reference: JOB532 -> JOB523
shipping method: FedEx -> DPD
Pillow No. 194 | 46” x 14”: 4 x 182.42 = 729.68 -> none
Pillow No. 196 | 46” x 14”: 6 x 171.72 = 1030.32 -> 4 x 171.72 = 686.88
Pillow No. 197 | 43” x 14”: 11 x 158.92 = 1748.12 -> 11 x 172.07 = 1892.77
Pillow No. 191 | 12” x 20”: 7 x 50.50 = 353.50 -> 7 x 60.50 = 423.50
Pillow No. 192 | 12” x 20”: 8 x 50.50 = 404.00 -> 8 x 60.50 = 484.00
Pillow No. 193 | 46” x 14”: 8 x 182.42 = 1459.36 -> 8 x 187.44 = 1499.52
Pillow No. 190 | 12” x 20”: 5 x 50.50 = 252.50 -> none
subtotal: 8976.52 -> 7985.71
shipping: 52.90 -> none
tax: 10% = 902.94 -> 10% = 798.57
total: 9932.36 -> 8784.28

-*-

◆ WORK TASK ◆
Please set down again, word for word, only the lines from the start of the entries through the line with "Pillow No. 192", both ends included.

◆ WRITTEN REPLY ◆
reference: JOB532 -> JOB523
shipping method: FedEx -> DPD
Pillow No. 194 | 46” x 14”: 4 x 182.42 = 729.68 -> none
Pillow No. 196 | 46” x 14”: 6 x 171.72 = 1030.32 -> 4 x 171.72 = 686.88
Pillow No. 197 | 43” x 14”: 11 x 158.92 = 1748.12 -> 11 x 172.07 = 1892.77
Pillow No. 191 | 12” x 20”: 7 x 50.50 = 353.50 -> 7 x 60.50 = 423.50
Pillow No. 192 | 12” x 20”: 8 x 50.50 = 404.00 -> 8 x 60.50 = 484.00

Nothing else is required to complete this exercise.